Tullis's second advantage is its specialist coatings arm, which operates not from Fife but from plants in Cheshire and South Korea.

It makes coatings for products as diverse as ceramics, sports equipment and textiles.

Where the main paper customers are in the UK and Europe, coatings is almost as big in Asia as in this continent.

Its £42m 2011 sales might not flatter the Tullis management's vanity to the same extent as paper, but they can thank its £2.8m bottom line for their sanity.

Although much of the company's strategy for the future seems to surround expanding coatings, particularly in Asia through the recent opening of a new distribution outlet in China, Mr Parr deflects any suggestion that paper is just a legacy business made possible by extra-Scottish activities.

"We have had over £200m investment from the biomass plant," he says. "Not many of our competitors could best that. It presents a really good and positive platform for the paper-making business."

He says it is the sort of long-term decision that is much easier for an employee-owned business than for a listed company. The Tullis management is proud of the company's structure, which leads to things like prolific information sharing with staff and employee representative boards. Mr Parr, who must also be re-elected by staff every three years, has his own additional attachment to employee ownership. He joined the company as an accountant on January 13, 1994, the day the switch took place, becoming chief executive in 2007.

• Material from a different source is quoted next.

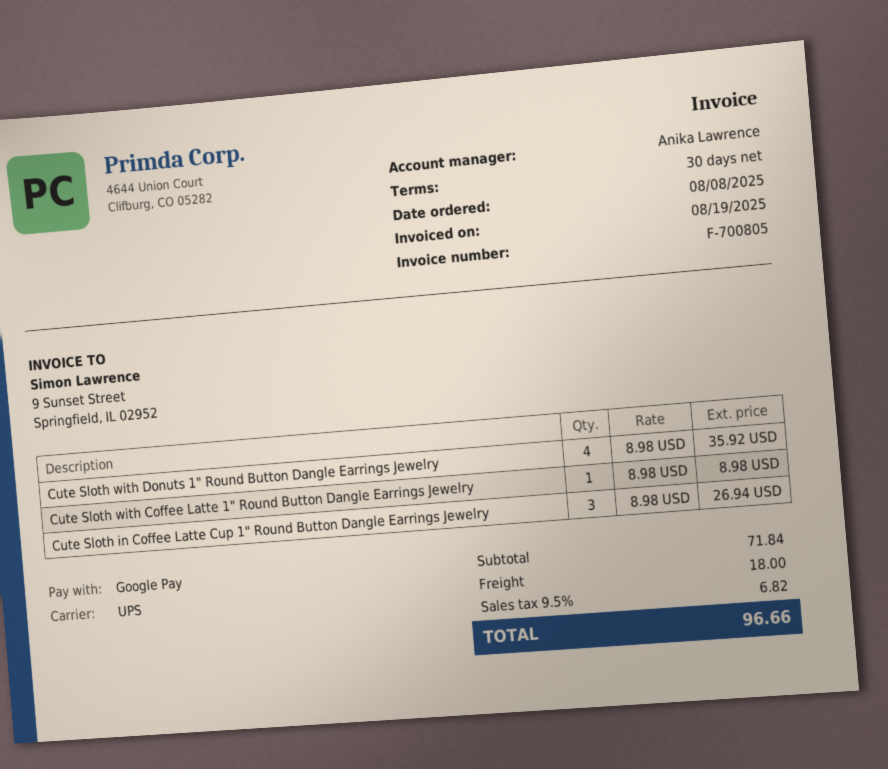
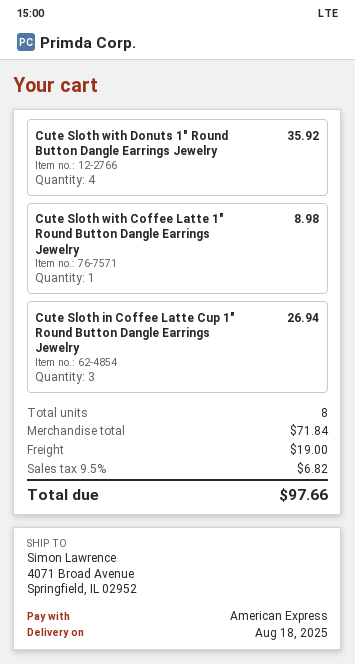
payment method: Google Pay -> American Express
shipping: 18.00 -> 19.00
total: 96.66 -> 97.66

Of the company's financial performance since March 2011, he says profits slipped back in the 2011/12 financial year.

He says things picked up in the first quarter of the 2012/2013 financial year, thanks to improving customer demand and pulp prices benefiting from slightly less Chinese exuberance.

The commodity is at least on a plateau, if not coming down slightly, which is helping to create a renewed sense of stability in Fife.

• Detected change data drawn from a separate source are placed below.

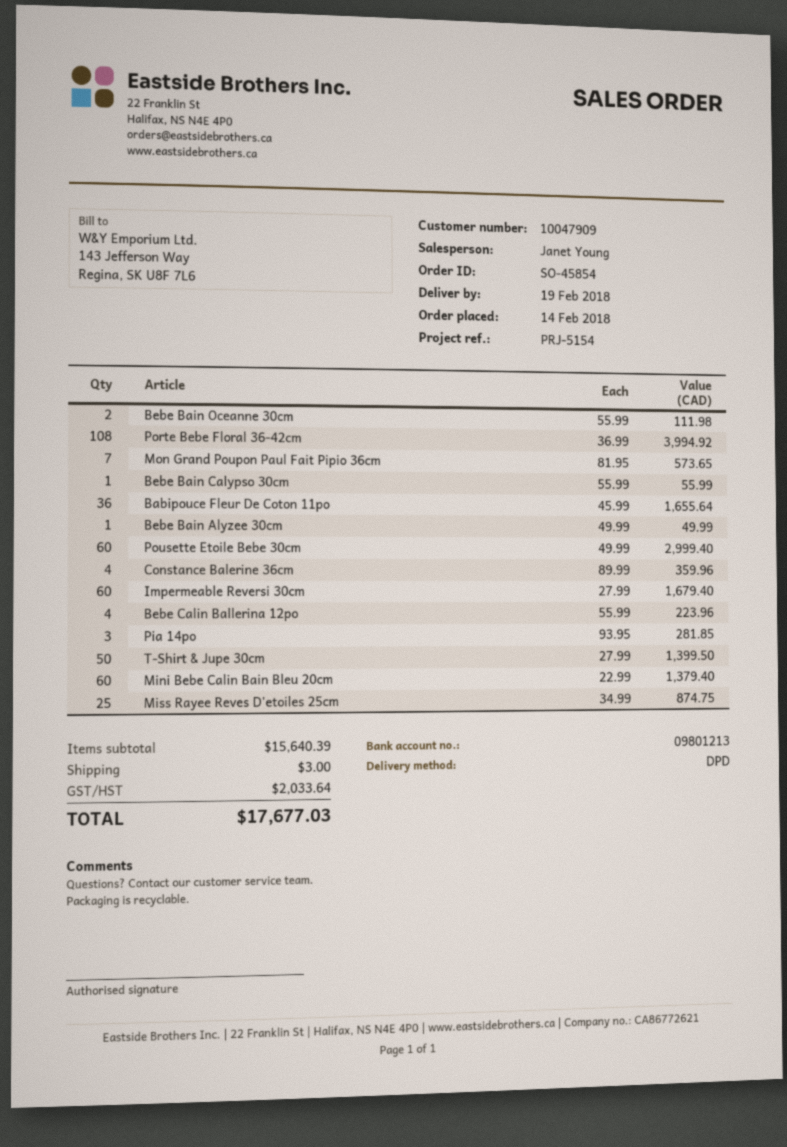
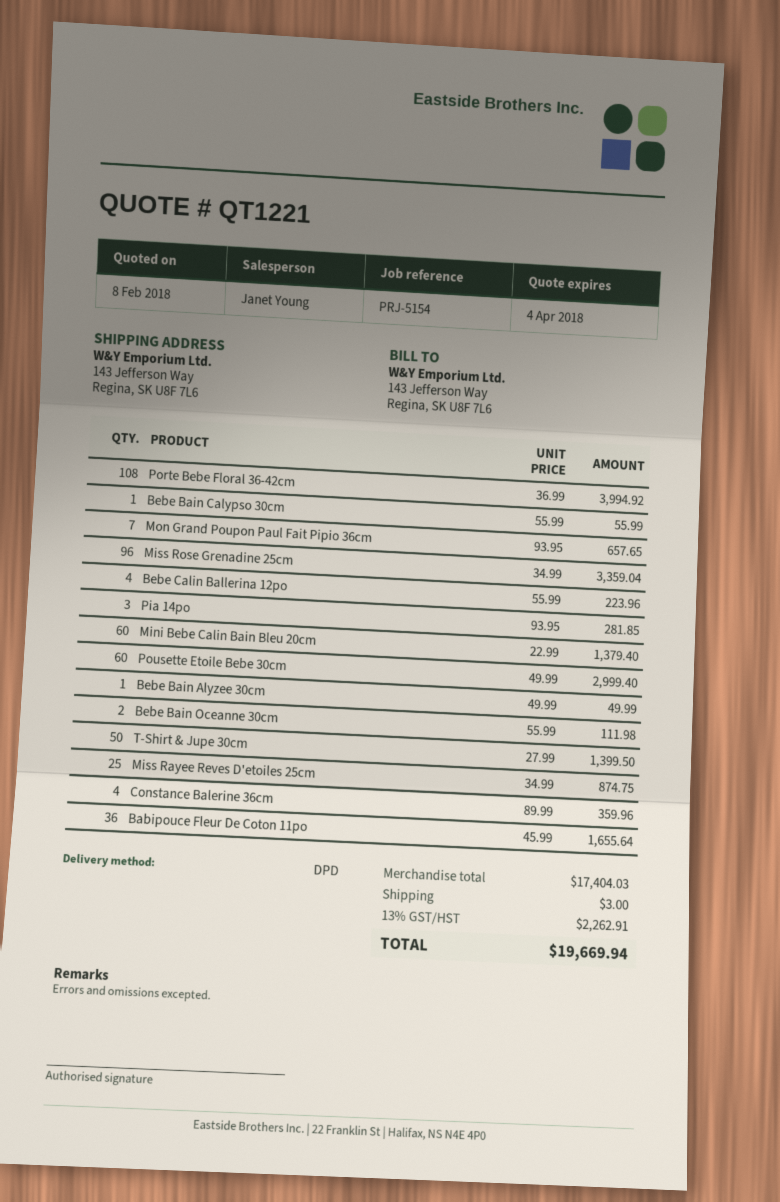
Mon Grand Poupon Paul Fait Pipio 36cm: 7 x 81.95 = 573.65 -> 7 x 93.95 = 657.65
Impermeable Reversi 30cm: 60 x 27.99 = 1679.40 -> none
Miss Rose Grenadine 25cm: none -> 96 x 34.99 = 3359.04
subtotal: 15640.39 -> 17404.03
tax: 2033.64 -> 2262.91
total: 17677.03 -> 19669.94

Mr Parr adds the company has virtually no debt and is looking for acquisitions.

He says: "We have net positive funds and a decent bank facility, so we could finance sums of £5m to £10m for an acquisition.

"We are looking for something that is complementary to our specialist coatings business, such as on the security side of things. We are running the rule over a number of potential targets that we have been tracking for some time."

Such a deal might tilt the business's profits engine further from Scotland.

As wood smoke curls into the Fife sky this autumn, the workers might be thankful that their employee ownership structure has no external shareholders asking difficult questions about how long this state of affairs can endure.